(Exercise): The required result is every line of the records that includes "width".

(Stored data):

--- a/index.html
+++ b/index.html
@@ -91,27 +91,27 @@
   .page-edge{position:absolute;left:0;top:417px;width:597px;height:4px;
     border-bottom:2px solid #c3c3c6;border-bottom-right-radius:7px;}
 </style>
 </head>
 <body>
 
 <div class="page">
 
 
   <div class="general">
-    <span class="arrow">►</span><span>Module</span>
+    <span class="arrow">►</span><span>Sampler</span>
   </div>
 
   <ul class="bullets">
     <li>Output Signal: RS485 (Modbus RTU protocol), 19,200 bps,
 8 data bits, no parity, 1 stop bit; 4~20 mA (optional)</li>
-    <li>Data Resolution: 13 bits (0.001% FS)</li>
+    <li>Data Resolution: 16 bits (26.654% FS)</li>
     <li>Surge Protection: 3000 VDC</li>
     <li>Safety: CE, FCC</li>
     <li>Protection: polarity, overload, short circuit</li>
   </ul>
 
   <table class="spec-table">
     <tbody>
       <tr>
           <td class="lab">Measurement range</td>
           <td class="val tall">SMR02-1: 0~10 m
---
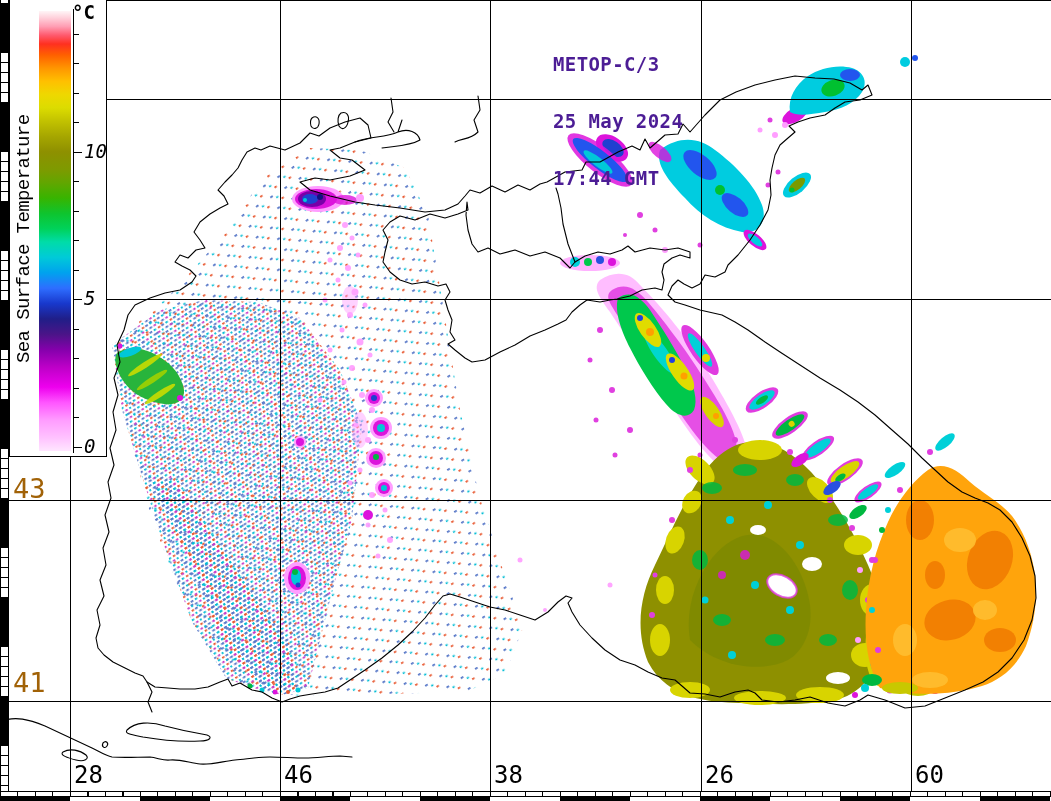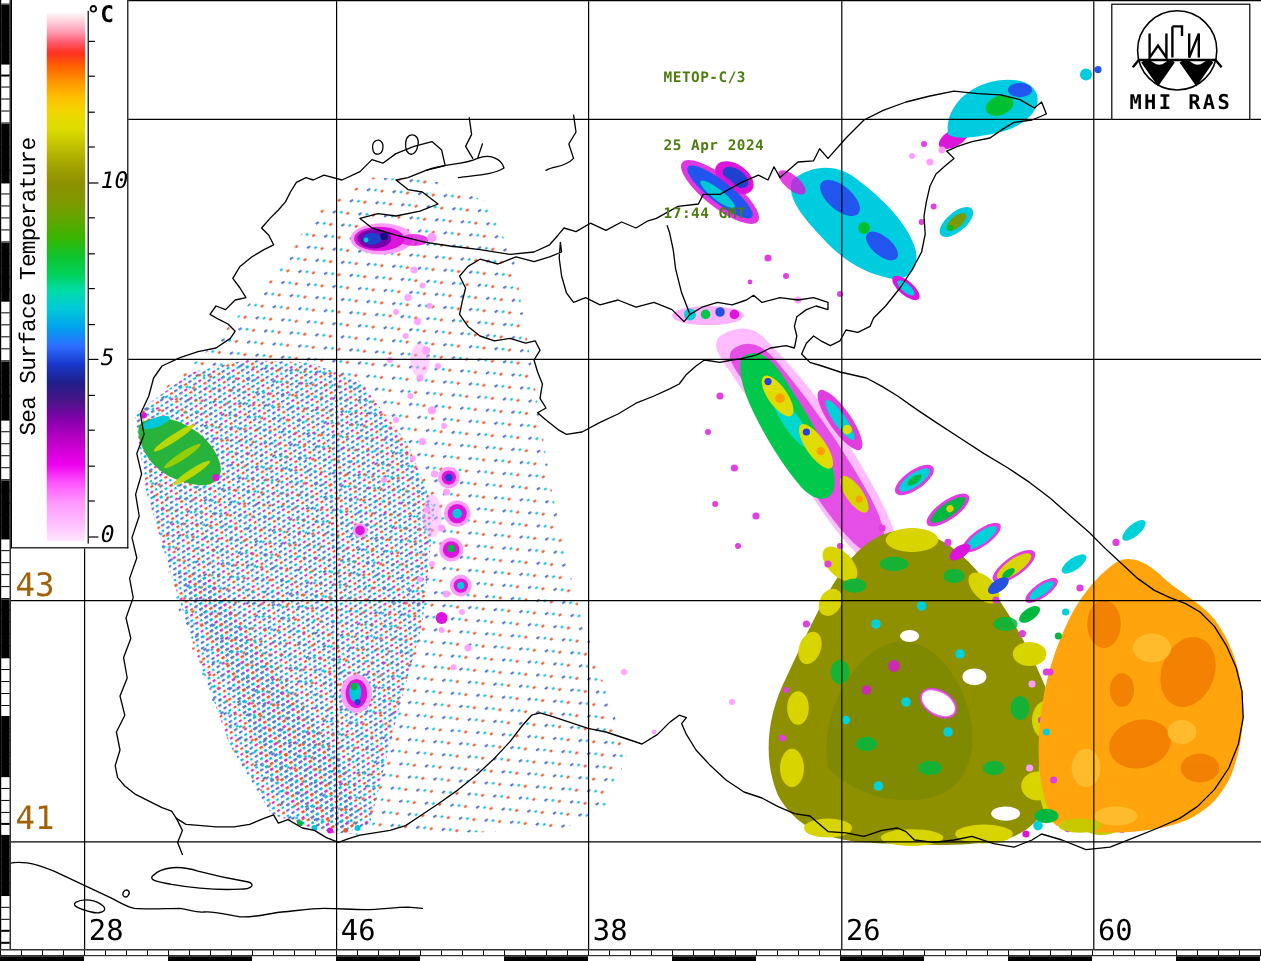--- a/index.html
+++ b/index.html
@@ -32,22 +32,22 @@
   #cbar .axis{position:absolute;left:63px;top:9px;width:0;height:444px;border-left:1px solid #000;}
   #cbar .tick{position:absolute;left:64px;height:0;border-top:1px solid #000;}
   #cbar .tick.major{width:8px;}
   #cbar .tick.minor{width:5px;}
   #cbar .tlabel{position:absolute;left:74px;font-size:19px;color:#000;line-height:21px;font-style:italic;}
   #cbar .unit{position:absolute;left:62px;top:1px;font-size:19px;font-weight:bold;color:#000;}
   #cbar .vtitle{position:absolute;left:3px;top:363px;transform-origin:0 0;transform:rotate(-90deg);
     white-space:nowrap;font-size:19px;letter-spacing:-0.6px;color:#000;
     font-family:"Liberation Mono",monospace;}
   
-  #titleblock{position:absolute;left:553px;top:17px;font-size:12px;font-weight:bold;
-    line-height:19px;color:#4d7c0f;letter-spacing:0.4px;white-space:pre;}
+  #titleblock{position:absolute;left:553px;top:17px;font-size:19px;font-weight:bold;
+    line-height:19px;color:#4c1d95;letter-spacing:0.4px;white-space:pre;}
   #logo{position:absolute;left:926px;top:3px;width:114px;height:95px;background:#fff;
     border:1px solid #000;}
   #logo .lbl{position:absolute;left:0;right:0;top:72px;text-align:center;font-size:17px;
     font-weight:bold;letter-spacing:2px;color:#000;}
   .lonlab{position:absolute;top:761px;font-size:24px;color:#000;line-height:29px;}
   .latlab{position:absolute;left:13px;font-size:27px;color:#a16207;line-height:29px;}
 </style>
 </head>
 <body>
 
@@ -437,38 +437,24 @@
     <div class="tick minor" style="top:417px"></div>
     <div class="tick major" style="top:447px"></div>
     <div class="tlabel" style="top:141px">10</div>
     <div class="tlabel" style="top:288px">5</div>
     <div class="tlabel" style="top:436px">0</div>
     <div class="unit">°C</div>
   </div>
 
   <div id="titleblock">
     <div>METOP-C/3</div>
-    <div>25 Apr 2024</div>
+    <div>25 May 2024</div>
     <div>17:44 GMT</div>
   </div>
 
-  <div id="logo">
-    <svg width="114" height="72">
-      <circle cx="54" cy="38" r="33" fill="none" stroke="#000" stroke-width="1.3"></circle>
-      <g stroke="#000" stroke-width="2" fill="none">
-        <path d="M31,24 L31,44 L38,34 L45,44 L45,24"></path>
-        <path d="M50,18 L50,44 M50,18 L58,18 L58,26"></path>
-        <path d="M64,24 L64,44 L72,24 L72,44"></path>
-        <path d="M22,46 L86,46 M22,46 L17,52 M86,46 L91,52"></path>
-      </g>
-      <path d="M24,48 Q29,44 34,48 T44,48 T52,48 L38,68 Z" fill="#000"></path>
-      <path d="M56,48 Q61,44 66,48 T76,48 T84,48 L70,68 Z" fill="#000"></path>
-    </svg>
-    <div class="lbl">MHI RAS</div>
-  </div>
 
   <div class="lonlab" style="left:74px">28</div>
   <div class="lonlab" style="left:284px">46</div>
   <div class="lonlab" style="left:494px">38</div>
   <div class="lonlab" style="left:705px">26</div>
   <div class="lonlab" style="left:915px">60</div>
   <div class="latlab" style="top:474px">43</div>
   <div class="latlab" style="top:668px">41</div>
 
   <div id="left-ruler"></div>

(Solution to the problem):
   .page-edge{position:absolute;left:0;top:417px;width:597px;height:4px;
   #cbar .axis{position:absolute;left:63px;top:9px;width:0;height:444px;border-left:1px solid #000;}
   #cbar .tick.major{width:8px;}
   #cbar .tick.minor{width:5px;}
   #logo{position:absolute;left:926px;top:3px;width:114px;height:95px;background:#fff;
-    <svg width="114" height="72">
-      <circle cx="54" cy="38" r="33" fill="none" stroke="#000" stroke-width="1.3"></circle>
-      <g stroke="#000" stroke-width="2" fill="none">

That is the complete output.